Во вторник я прибежал домой в радужном настроении. Получил четверку по латышской грамматике, а на уроке истории при повторении пройденного вообще блеснул, да, да: в тридцатых годах два очага войны, самураи и Гитлер со шприцем, в котором яд нацизма, назревает безобразие и похуже, но в то время люди только смутно предчувствуют, что их ждало, а я уже знаю и узнаю даже, что будет спустя десятилетия, если перелистаю учебник следующего класса. Рузвельт, СССР в Лиге Наций, о’кэй, но и не такой уж большой о’кэй, потому что негодяи агрессоры поплевывают на Лигу Наций, коллективный отпор агрессии, система коллективной безопасности, распрекрасные речи о мире, и ни черта не получается. Республиканская Испания и интернациональные бригады, китайцы и японцы… История и культура человечества мокнут в крови, по крайней мере, так было до сих пор, насколько я постиг историю человечества, учась в школе. Садись, Иво, отлично, и пятерка заработана.

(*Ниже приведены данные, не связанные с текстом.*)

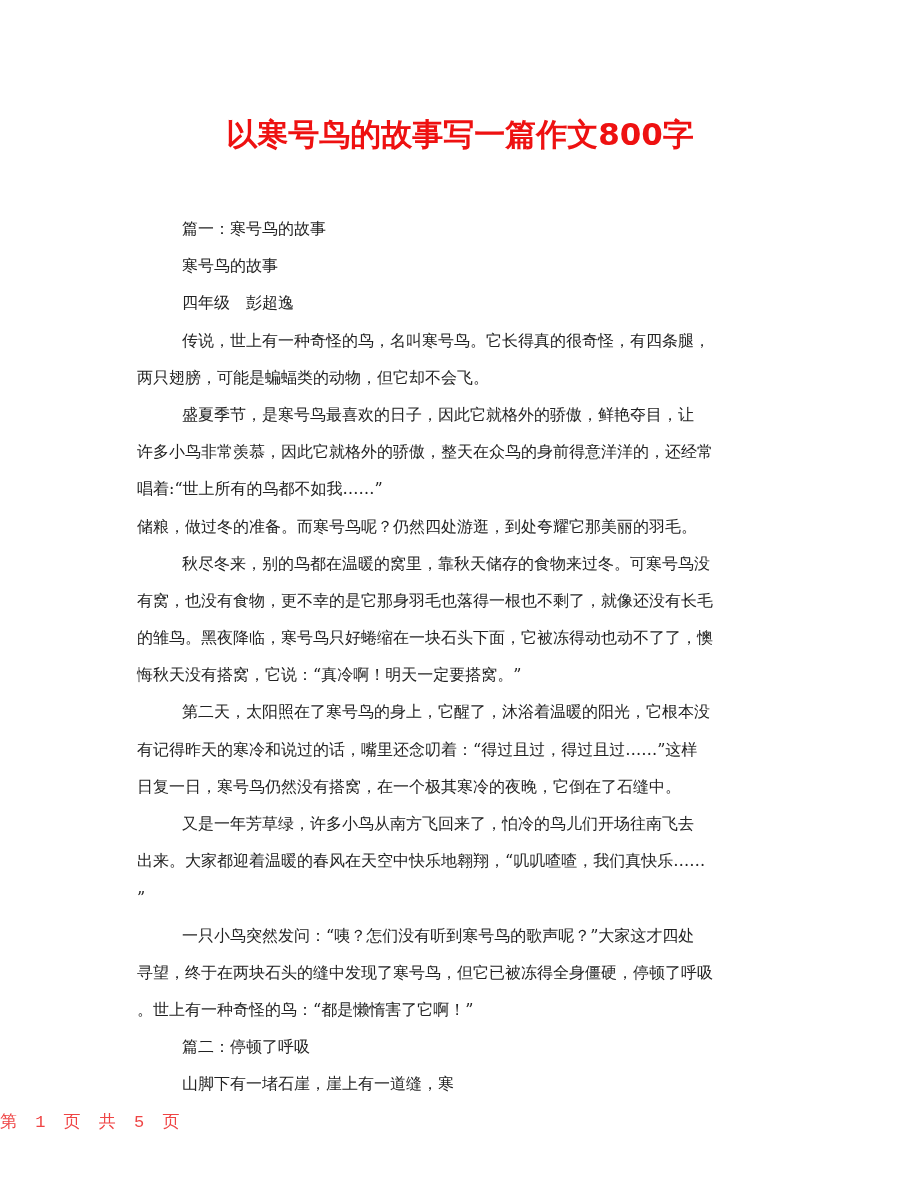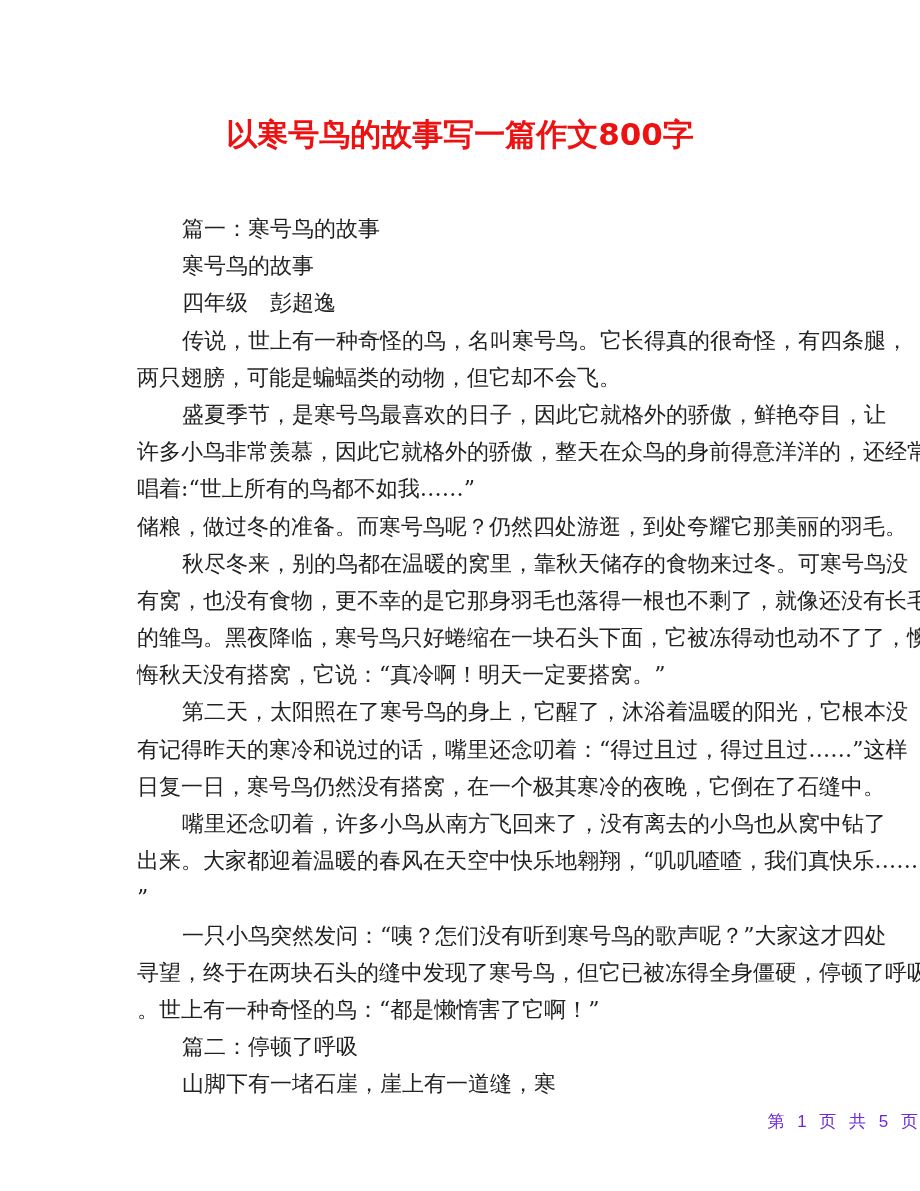--- a/index.html
+++ b/index.html
@@ -5,27 +5,27 @@
   html, body { margin: 0; padding: 0; background: #ffffff; }
   body { width: 920px; height: 1191px; position: relative; overflow: hidden; }
   .page { position: absolute; left: 0; top: 0; width: 920px; height: 1191px; background: #fff; }
   .title {
     position: absolute; left: 0; top: 112px; width: 920px; text-align: center;
     font-family: "DejaVu Sans", sans-serif; font-weight: bold; font-size: 31px;
     color: #ee1111; letter-spacing: 0px; line-height: 44px;
   }
   .body-text {
     position: absolute; left: 137px; top: 210px; width: 650px;
-    font-family: "DejaVu Serif", serif; font-size: 22px; color: #222;
+    font-family: "DejaVu Serif", serif; font-size: 16px; color: #222;
   }
   .line { height: 37.2px; line-height: 37.2px; white-space: nowrap; }
   .indent { padding-left: 45px; }
   .footer {
-    position: absolute; left: 0; top: 1110px; width: 920px; text-align: right;
-    font-family: Liberation Sans, sans-serif; font-size: 17px; color: #6d28d9;
+    position: absolute; left: 0; top: 1110px; width: 920px; text-align: left;
+    font-family: Liberation Mono, monospace; font-size: 17px; color: #ef4444;
     word-spacing: 4px; letter-spacing: 2px;
   }
 </style>
 </head>
 <body>
 
 <div class="page">
   <div class="title">以寒号鸟的故事写一篇作文800字</div>
 
   <div class="body-text" id="body-text">
@@ -38,21 +38,21 @@
     <div class="line">许多小鸟非常羡慕，因此它就格外的骄傲，整天在众鸟的身前得意洋洋的，还经常</div>
     <div class="line">唱着:“世上所有的鸟都不如我……”</div>
     <div class="line">储粮，做过冬的准备。而寒号鸟呢？仍然四处游逛，到处夸耀它那美丽的羽毛。</div>
     <div class="line indent">秋尽冬来，别的鸟都在温暖的窝里，靠秋天储存的食物来过冬。可寒号鸟没</div>
     <div class="line">有窝，也没有食物，更不幸的是它那身羽毛也落得一根也不剩了，就像还没有长毛</div>
     <div class="line">的雏鸟。黑夜降临，寒号鸟只好蜷缩在一块石头下面，它被冻得动也动不了了，懊</div>
     <div class="line">悔秋天没有搭窝，它说：“真冷啊！明天一定要搭窝。”</div>
     <div class="line indent">第二天，太阳照在了寒号鸟的身上，它醒了，沐浴着温暖的阳光，它根本没</div>
     <div class="line">有记得昨天的寒冷和说过的话，嘴里还念叨着：“得过且过，得过且过……”这样</div>
     <div class="line">日复一日，寒号鸟仍然没有搭窝，在一个极其寒冷的夜晚，它倒在了石缝中。</div>
-    <div class="line indent">嘴里还念叨着，许多小鸟从南方飞回来了，没有离去的小鸟也从窝中钻了</div>
+    <div class="line indent">又是一年芳草绿，许多小鸟从南方飞回来了，怕冷的鸟儿们开场往南飞去</div>
     <div class="line">出来。大家都迎着温暖的春风在天空中快乐地翱翔，“叽叽喳喳，我们真快乐……</div>
     <div class="line">”</div>
     <div class="line indent">一只小鸟突然发问：“咦？怎们没有听到寒号鸟的歌声呢？”大家这才四处</div>
     <div class="line">寻望，终于在两块石头的缝中发现了寒号鸟，但它已被冻得全身僵硬，停顿了呼吸</div>
     <div class="line">。世上有一种奇怪的鸟：“都是懒惰害了它啊！”</div>
     <div class="line indent">篇二：停顿了呼吸</div>
     <div class="line indent">山脚下有一堵石崖，崖上有一道缝，寒</div>
   </div>
 
   <div class="footer">第 1 页 共 5 页</div>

Вообще я стал хорошо учиться. Вторую неделю у меня ни одной двойки. Даже по геометрии круглая тройка, не с двумя минусами.

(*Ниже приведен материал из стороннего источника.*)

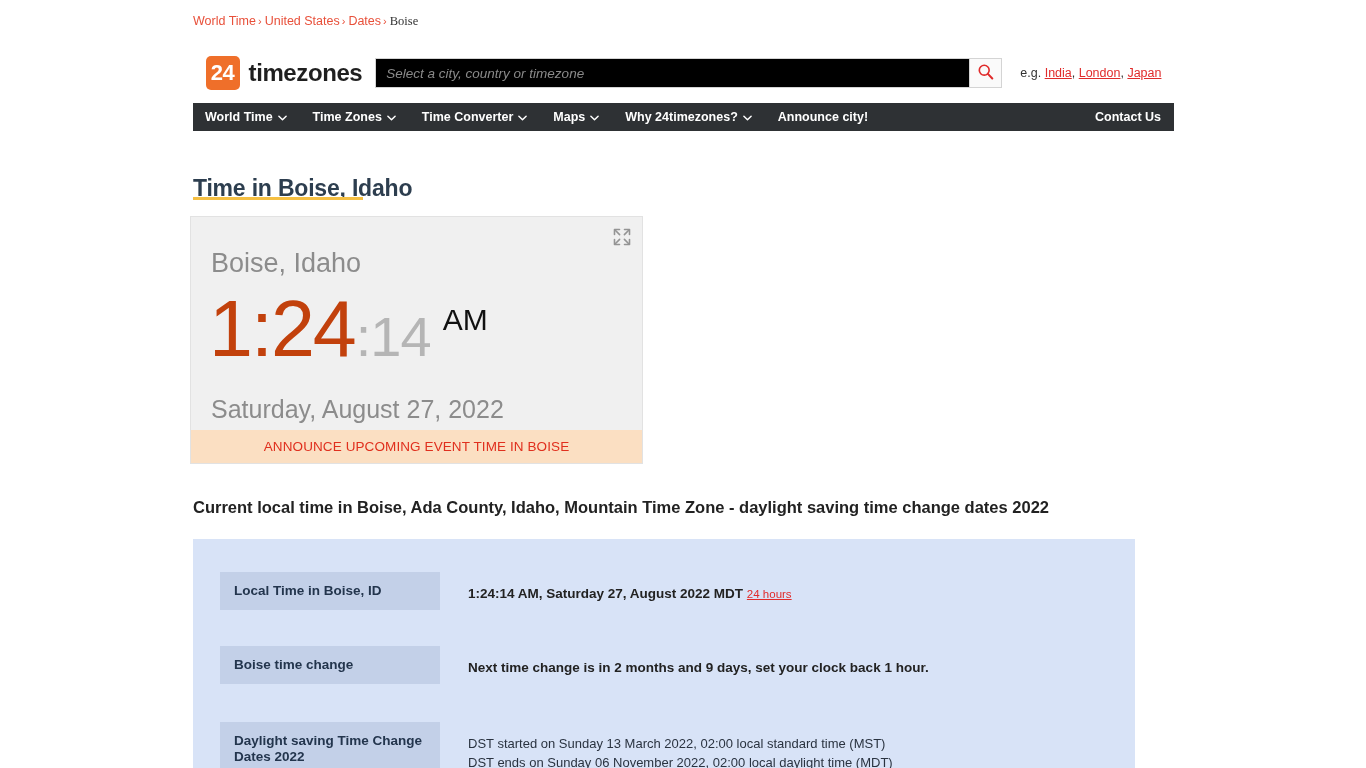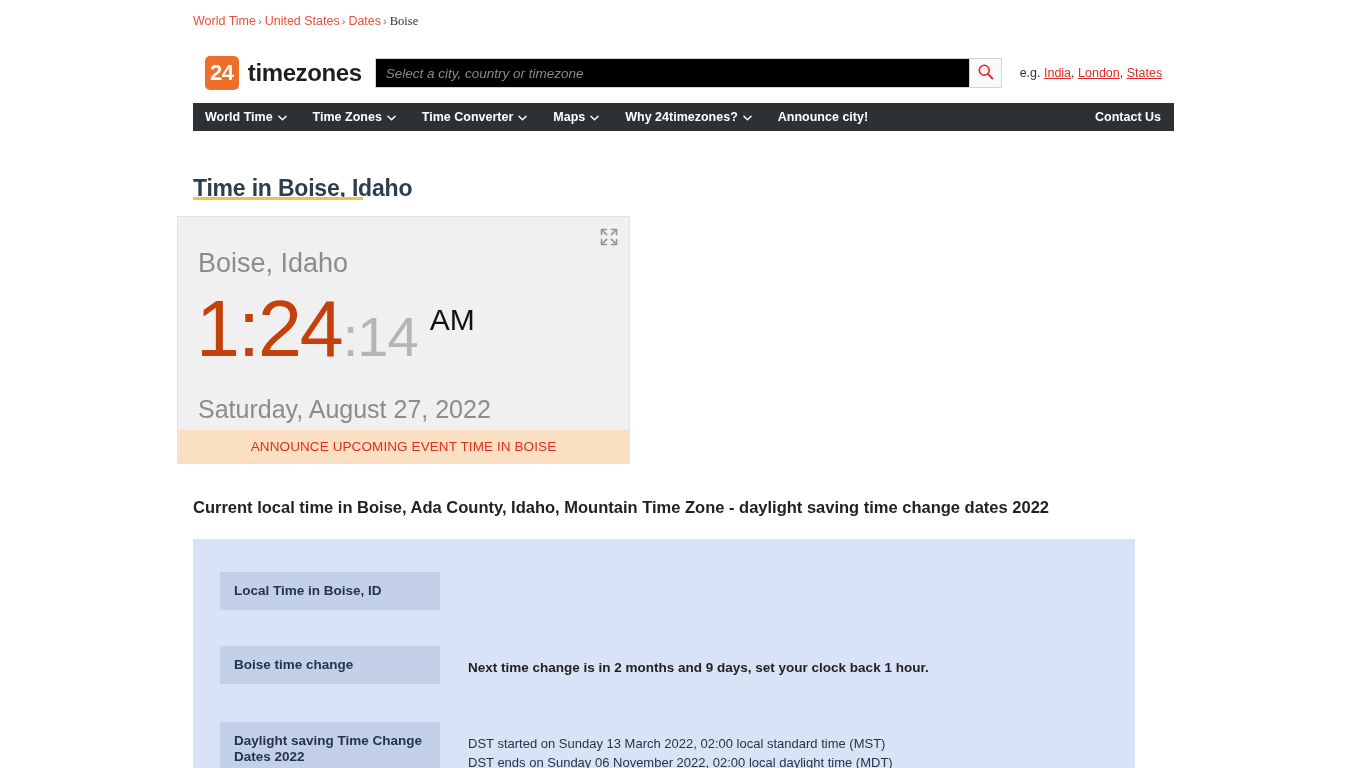--- a/index.html
+++ b/index.html
@@ -120,21 +120,21 @@
   .title-rule {
     position: absolute;
     left: 193px; top: 197px;
     width: 170px; height: 3px;
     background: #f5bf42;
   }
 
   
   .clock-card {
     position: absolute;
-    left: 177px; top: 216px;
+    left: 190px; top: 216px;
     width: 453px; height: 248px;
     background: #f0f0f0;
     border: 1px solid #e2e2e2;
   }
   .expand-icon {
     position: absolute;
     right: 9px; top: 9px;
     width: 22px; height: 22px;
     cursor: pointer;
     opacity: .7;
@@ -260,21 +260,21 @@
             <line x1="12.8" y1="12.8" x2="18" y2="18.2" stroke="#e02b2b" stroke-width="2.4" stroke-linecap="round"></line>
           </svg>
         </span>
       </button>
     </div>
 
     <div class="eg">
       <span>e.g.</span>
       <a href="#">India</a>,
       <a href="#">London</a>,
-      <a href="#">States</a>
+      <a href="#">Japan</a>
     </div>
   </div>
 
   <div class="nav">
     <div class="nav-item">
       <span>World Time</span>
       <span class="caret">
         <svg width="9" height="6" viewBox="0 0 10 6">
             <path d="M1 1l4 4 4-4" fill="none" stroke="#fff" stroke-width="1.6" stroke-linecap="round" stroke-linejoin="round"></path>
           </svg>
@@ -348,20 +348,24 @@
     <div class="clock-date">Saturday, August 27, 2022</div>
     <div class="announce-bar">ANNOUNCE UPCOMING EVENT TIME IN BOISE</div>
   </div>
 
   <h2 class="sub-head">Current local time in Boise, Ada County, Idaho, Mountain Time Zone - daylight saving time change dates 2022</h2>
 
   <div class="info-panel">
 
     <div class="info-row row-gap-1">
       <div class="info-label">Local Time in Boise, ID</div>
+      <div class="info-value bold">
+        <span>1:24:14 AM, Saturday 27, August 2022 MDT</span>
+        <a href="#">24 hours</a>
+      </div>
     </div>
 
     <div class="info-row row-gap-2">
       <div class="info-label">Boise time change</div>
       <div class="info-value bold">Next time change is in 2 months and 9 days, set your clock back 1 hour.</div>
     </div>
 
     <div class="info-row row-gap-3">
       <div class="info-label">Daylight saving Time Change Dates 2022</div>
       <div class="info-value">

Говоря по правде, я учился ради папы и мамы. Мне хотелось, чтобы, помимо неприятностей, им перепадала от меня и какая-нибудь радость. К тому же наше дело на собрании еще не разбиралось.

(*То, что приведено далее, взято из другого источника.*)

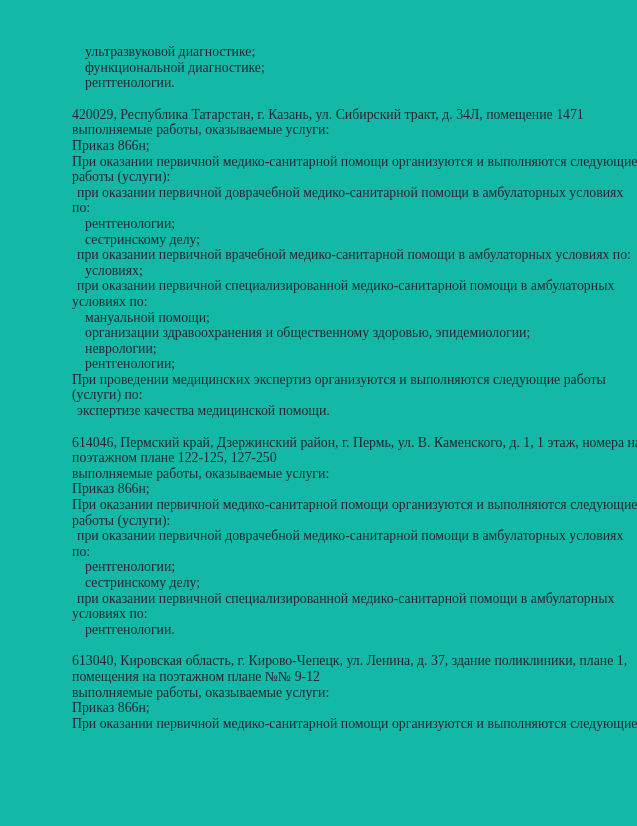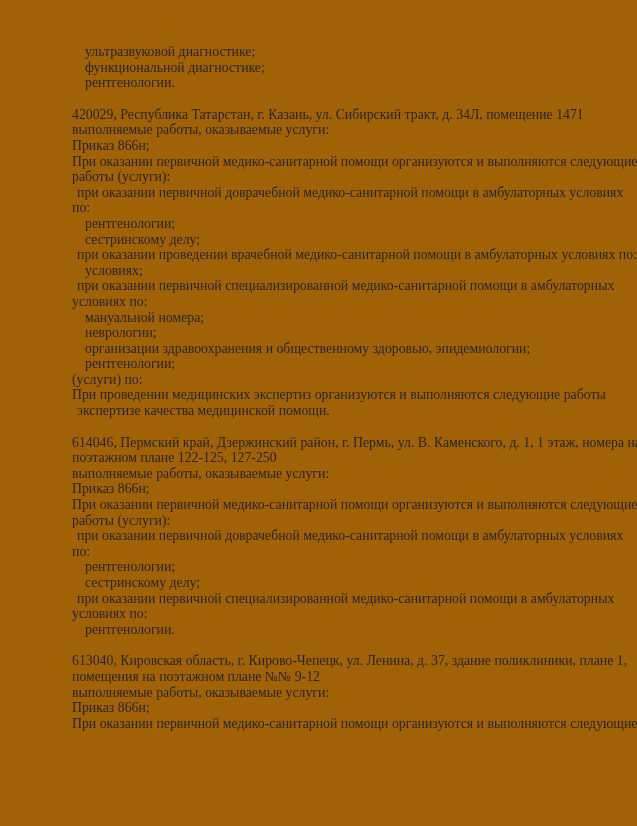--- a/index.html
+++ b/index.html
@@ -11,21 +11,21 @@
   }
   .page {
     box-sizing: border-box;
     width: 637px;
     height: 826px;
     padding: 44px 12px 0 72px;
     font-family: "Liberation Serif", "DejaVu Serif", serif;
     font-size: 13.8px;
     line-height: 15.6px;
     color: #26262f;
-    background: #a16207;
+    background: #14b8a6;
   }
   .block { margin-bottom: 16px; }
   .line {
     white-space: nowrap;
     height: 15.6px;
   }
   .i0 { margin-left: 0; }
   .i1 { margin-left: 5px; }
   .i2 { margin-left: 13px; }
 </style>
@@ -42,30 +42,30 @@
       <div class="block">
         <div class="line i0">420029, Республика Татарстан, г. Казань, ул. Сибирский тракт, д. 34Л, помещение 1471</div>
         <div class="line i0">выполняемые работы, оказываемые услуги:</div>
         <div class="line i0">Приказ 866н;</div>
         <div class="line i0">При оказании первичной медико-санитарной помощи организуются и выполняются следующие</div>
         <div class="line i0">работы (услуги):</div>
         <div class="line i1">при оказании первичной доврачебной медико-санитарной помощи в амбулаторных условиях</div>
         <div class="line i0">по:</div>
         <div class="line i2">рентгенологии;</div>
         <div class="line i2">сестринскому делу;</div>
-        <div class="line i1">при оказании проведении врачебной медико-санитарной помощи в амбулаторных условиях по:</div>
+        <div class="line i1">при оказании первичной врачебной медико-санитарной помощи в амбулаторных условиях по:</div>
         <div class="line i2">условиях;</div>
         <div class="line i1">при оказании первичной специализированной медико-санитарной помощи в амбулаторных</div>
         <div class="line i0">условиях по:</div>
-        <div class="line i2">мануальной номера;</div>
+        <div class="line i2">мануальной помощи;</div>
+        <div class="line i2">организации здравоохранения и общественному здоровью, эпидемиологии;</div>
         <div class="line i2">неврологии;</div>
-        <div class="line i2">организации здравоохранения и общественному здоровью, эпидемиологии;</div>
         <div class="line i2">рентгенологии;</div>
+        <div class="line i0">При проведении медицинских экспертиз организуются и выполняются следующие работы</div>
         <div class="line i0">(услуги) по:</div>
-        <div class="line i0">При проведении медицинских экспертиз организуются и выполняются следующие работы</div>
         <div class="line i1">экспертизе качества медицинской помощи.</div>
       </div>
       <div class="block">
         <div class="line i0">614046, Пермский край, Дзержинский район, г. Пермь, ул. В. Каменского, д. 1, 1 этаж, номера на</div>
         <div class="line i0">поэтажном плане 122-125, 127-250</div>
         <div class="line i0">выполняемые работы, оказываемые услуги:</div>
         <div class="line i0">Приказ 866н;</div>
         <div class="line i0">При оказании первичной медико-санитарной помощи организуются и выполняются следующие</div>
         <div class="line i0">работы (услуги):</div>
         <div class="line i1">при оказании первичной доврачебной медико-санитарной помощи в амбулаторных условиях</div>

Ввалился в квартиру: привет, мама, поцеловал ее, сегодня четверка и пятерка. Она обрадовалась не меньше меня, всегда бы ты, Иво, так, тебе же не приходится делать ничего другого, кроме как хорошо учиться. Обязательно, сказал я, хорошо учиться вовсе не так трудно, если капельку приналечь, а получать четверки и пятерки приятнее, чем тройки и двойки. Наконец-то ты это уразумел, смеялась она, съесть бы что-нибудь, только сперва переоденься. Кинул одежду в шкаф, надел черный тренировочный клоз, перекусил и с учебником математики улегся на кровать.
Завтра контрольная по материалу четверти, и пробел в мозгах по этой чертовой математике надо постараться за сегодняшний вечер заполнить. Хотя бы частично.
Включил магнитолу. Без музыки я не могу как следует думать.
И тут отворилась дверь, и в комнату вошел фатер. Это было нечто странное!